Problem statement ▸
Beneath this line are the data; copy exactly the part of them that opens with the line containing "lint / lint:watch" and closes with the line containing "key-value pairs or", and only that part.

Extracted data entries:
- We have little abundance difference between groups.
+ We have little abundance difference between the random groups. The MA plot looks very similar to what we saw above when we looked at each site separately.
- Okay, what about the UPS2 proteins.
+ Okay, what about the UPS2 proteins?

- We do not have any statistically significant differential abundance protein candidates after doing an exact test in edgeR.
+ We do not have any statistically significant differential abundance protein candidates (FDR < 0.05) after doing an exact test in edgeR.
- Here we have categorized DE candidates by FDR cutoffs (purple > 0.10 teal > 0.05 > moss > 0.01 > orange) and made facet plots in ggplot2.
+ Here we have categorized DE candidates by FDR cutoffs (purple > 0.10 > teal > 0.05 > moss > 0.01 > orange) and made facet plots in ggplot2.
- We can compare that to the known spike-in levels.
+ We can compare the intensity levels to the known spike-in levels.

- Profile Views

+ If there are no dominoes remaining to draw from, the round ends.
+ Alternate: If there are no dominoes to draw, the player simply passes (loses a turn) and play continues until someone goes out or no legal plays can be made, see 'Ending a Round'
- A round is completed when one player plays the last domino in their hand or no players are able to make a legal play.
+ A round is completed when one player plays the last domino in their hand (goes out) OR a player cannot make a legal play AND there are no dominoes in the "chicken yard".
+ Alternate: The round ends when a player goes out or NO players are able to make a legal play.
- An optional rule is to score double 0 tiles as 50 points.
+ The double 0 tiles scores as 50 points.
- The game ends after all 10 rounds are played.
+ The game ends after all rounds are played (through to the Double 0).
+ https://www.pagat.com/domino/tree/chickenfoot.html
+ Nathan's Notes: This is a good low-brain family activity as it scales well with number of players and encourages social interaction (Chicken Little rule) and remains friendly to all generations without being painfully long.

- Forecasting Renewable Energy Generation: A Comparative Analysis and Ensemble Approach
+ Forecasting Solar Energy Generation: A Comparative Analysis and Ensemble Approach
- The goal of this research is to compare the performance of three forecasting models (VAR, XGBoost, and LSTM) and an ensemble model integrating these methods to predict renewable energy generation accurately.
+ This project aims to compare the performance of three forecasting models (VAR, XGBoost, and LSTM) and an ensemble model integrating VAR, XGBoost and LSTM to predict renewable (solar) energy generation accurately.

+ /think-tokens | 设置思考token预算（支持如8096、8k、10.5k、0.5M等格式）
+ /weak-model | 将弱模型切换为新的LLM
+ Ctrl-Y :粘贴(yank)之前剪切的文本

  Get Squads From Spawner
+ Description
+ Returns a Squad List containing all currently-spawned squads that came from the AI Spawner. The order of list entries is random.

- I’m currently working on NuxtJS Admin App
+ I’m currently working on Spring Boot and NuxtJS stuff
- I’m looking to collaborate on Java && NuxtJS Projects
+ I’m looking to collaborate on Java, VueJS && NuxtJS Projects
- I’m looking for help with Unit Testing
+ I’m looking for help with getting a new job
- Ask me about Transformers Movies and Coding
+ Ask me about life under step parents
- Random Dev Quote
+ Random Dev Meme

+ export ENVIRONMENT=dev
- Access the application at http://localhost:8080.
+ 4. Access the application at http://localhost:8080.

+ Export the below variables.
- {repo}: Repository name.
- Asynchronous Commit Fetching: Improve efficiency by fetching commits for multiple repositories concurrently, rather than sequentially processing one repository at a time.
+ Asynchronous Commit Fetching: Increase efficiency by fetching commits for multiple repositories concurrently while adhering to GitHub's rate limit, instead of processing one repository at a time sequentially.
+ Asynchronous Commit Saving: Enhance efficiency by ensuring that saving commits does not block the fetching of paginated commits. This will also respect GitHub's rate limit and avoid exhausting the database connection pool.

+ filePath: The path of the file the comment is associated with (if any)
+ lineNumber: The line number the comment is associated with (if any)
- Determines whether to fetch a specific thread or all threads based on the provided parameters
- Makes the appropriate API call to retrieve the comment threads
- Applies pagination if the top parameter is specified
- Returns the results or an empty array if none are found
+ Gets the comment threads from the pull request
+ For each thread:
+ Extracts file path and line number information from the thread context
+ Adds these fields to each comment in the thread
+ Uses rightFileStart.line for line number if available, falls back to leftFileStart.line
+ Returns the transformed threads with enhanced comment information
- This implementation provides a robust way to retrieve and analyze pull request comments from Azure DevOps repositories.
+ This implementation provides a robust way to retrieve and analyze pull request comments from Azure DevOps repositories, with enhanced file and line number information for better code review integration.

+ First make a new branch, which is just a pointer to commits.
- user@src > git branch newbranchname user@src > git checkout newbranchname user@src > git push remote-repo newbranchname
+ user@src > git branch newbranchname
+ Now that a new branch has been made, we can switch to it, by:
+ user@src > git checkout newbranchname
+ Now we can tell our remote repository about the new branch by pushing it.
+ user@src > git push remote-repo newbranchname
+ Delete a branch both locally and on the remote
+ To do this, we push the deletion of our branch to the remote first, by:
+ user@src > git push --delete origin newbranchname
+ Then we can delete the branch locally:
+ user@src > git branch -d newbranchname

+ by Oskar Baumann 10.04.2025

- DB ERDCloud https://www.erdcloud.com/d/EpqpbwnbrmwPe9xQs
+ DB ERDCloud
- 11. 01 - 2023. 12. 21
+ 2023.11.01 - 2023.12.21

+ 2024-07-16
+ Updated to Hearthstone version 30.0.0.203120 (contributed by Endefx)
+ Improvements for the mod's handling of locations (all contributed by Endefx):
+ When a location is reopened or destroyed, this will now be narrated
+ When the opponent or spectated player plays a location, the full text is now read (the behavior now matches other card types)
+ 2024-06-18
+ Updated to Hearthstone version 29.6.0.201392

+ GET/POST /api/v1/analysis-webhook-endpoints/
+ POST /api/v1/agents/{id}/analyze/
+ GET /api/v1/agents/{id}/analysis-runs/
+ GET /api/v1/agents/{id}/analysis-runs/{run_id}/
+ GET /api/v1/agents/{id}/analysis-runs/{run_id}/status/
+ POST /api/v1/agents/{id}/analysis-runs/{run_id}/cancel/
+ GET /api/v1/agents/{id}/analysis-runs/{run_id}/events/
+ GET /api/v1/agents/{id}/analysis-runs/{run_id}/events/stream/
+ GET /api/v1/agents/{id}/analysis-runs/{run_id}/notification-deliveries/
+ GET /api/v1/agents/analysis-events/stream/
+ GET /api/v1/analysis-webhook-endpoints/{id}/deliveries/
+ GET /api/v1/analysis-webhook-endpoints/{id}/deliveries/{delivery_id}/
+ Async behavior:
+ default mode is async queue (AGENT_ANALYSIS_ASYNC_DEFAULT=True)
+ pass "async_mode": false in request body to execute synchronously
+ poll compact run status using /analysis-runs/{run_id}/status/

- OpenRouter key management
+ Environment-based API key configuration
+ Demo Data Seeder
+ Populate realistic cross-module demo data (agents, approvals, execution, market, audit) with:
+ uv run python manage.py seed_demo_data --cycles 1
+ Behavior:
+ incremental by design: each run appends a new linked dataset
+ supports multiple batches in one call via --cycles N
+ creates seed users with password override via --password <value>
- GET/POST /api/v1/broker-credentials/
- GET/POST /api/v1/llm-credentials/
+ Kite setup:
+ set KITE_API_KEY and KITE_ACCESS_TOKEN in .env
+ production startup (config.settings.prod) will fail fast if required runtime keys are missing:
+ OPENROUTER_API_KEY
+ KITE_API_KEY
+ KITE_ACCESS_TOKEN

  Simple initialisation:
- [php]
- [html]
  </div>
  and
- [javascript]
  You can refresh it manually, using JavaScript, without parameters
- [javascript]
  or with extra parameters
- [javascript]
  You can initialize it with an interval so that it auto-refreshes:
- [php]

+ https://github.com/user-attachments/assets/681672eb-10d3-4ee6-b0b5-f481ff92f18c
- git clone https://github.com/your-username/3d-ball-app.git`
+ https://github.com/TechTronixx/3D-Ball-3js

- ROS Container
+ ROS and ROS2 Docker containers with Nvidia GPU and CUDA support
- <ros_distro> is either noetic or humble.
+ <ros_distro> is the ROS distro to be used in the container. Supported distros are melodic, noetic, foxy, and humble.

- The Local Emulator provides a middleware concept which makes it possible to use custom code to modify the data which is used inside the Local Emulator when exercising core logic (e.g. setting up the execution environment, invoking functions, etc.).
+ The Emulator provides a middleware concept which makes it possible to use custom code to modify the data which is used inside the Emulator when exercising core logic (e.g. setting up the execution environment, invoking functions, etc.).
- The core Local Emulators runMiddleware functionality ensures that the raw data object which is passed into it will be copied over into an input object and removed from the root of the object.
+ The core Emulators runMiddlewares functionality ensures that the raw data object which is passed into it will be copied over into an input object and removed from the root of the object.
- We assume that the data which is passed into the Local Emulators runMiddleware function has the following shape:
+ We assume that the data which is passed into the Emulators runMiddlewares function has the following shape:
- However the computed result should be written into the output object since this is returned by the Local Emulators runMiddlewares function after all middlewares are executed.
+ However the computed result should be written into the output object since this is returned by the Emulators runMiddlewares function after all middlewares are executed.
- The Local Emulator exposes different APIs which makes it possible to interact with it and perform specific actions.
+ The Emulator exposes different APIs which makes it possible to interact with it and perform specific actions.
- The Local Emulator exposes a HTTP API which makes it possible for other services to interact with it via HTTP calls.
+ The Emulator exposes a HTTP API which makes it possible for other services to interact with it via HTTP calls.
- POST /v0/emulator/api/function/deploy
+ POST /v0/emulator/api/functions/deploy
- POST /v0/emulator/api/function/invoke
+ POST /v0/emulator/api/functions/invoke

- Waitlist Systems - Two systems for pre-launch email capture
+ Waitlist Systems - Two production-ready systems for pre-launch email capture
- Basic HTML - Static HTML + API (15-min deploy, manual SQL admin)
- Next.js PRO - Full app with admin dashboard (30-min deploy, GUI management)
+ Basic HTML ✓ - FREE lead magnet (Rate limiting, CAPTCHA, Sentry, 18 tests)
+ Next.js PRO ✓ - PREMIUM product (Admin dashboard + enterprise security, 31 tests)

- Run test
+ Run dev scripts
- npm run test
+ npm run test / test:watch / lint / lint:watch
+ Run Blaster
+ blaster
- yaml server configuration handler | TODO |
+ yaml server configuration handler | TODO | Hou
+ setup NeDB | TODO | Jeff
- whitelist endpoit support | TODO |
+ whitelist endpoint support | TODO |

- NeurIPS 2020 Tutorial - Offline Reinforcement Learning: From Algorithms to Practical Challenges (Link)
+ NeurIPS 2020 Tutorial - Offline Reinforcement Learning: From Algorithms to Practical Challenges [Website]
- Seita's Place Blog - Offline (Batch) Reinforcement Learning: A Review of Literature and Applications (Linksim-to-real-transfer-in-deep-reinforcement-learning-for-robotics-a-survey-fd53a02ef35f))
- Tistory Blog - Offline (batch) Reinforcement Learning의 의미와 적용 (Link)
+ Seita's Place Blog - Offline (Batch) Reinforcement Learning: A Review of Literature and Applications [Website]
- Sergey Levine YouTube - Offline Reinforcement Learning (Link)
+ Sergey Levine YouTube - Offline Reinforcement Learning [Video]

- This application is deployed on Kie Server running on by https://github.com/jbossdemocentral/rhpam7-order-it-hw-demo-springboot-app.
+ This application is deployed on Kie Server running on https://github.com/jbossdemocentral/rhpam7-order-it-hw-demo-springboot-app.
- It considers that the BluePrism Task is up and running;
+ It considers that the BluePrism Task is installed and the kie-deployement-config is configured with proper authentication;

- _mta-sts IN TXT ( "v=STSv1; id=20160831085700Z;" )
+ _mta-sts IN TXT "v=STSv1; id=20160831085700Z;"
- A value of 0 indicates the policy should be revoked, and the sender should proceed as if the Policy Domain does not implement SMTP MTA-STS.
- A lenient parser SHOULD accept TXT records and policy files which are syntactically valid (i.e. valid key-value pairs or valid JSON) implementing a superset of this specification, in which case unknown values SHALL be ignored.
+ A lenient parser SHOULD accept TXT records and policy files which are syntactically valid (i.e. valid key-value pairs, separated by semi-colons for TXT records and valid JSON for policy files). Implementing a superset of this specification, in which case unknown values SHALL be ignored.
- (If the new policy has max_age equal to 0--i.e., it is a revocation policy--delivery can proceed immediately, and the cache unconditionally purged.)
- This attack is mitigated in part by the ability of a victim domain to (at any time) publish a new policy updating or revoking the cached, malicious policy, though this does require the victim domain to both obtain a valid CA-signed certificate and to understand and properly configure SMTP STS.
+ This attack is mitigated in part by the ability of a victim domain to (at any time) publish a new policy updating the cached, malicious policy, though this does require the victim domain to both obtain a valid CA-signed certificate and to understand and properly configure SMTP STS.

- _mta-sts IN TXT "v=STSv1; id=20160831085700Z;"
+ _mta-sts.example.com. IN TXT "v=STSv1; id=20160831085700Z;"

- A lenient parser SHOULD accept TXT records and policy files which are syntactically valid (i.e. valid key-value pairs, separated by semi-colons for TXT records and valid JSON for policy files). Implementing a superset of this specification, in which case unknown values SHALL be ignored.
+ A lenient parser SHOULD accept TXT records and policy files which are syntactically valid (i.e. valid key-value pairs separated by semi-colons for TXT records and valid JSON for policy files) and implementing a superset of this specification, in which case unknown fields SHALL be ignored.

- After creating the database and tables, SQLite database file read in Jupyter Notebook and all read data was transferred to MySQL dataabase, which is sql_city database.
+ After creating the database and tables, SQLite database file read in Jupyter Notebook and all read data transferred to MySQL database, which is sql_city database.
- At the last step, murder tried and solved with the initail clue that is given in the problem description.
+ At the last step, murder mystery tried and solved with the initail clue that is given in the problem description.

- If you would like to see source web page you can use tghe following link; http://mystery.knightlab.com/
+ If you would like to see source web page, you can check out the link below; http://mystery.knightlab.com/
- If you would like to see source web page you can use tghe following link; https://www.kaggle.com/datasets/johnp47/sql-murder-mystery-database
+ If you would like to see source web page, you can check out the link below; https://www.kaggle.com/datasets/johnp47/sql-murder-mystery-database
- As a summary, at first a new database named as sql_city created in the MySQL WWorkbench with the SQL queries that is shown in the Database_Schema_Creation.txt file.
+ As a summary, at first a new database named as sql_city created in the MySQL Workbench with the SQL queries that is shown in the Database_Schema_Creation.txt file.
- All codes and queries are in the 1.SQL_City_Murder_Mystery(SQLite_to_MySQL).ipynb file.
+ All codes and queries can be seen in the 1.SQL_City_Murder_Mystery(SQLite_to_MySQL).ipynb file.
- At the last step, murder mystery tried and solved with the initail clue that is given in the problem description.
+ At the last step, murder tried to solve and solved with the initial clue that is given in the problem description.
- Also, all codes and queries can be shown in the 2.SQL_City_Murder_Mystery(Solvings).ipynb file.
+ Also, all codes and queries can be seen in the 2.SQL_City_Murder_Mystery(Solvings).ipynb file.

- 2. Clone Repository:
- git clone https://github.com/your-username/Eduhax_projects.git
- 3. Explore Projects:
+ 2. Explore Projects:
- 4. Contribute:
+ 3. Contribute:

Result for this exercise ▸
+ npm run test / test:watch / lint / lint:watch
+ Run Blaster
+ blaster
- yaml server configuration handler | TODO |
+ yaml server configuration handler | TODO | Hou
+ setup NeDB | TODO | Jeff
- whitelist endpoit support | TODO |
+ whitelist endpoint support | TODO |

- NeurIPS 2020 Tutorial - Offline Reinforcement Learning: From Algorithms to Practical Challenges (Link)
+ NeurIPS 2020 Tutorial - Offline Reinforcement Learning: From Algorithms to Practical Challenges [Website]
- Seita's Place Blog - Offline (Batch) Reinforcement Learning: A Review of Literature and Applications (Linksim-to-real-transfer-in-deep-reinforcement-learning-for-robotics-a-survey-fd53a02ef35f))
- Tistory Blog - Offline (batch) Reinforcement Learning의 의미와 적용 (Link)
+ Seita's Place Blog - Offline (Batch) Reinforcement Learning: A Review of Literature and Applications [Website]
- Sergey Levine YouTube - Offline Reinforcement Learning (Link)
+ Sergey Levine YouTube - Offline Reinforcement Learning [Video]

- This application is deployed on Kie Server running on by https://github.com/jbossdemocentral/rhpam7-order-it-hw-demo-springboot-app.
+ This application is deployed on Kie Server running on https://github.com/jbossdemocentral/rhpam7-order-it-hw-demo-springboot-app.
- It considers that the BluePrism Task is up and running;
+ It considers that the BluePrism Task is installed and the kie-deployement-config is configured with proper authentication;

- _mta-sts IN TXT ( "v=STSv1; id=20160831085700Z;" )
+ _mta-sts IN TXT "v=STSv1; id=20160831085700Z;"
- A value of 0 indicates the policy should be revoked, and the sender should proceed as if the Policy Domain does not implement SMTP MTA-STS.
- A lenient parser SHOULD accept TXT records and policy files which are syntactically valid (i.e. valid key-value pairs or valid JSON) implementing a superset of this specification, in which case unknown values SHALL be ignored.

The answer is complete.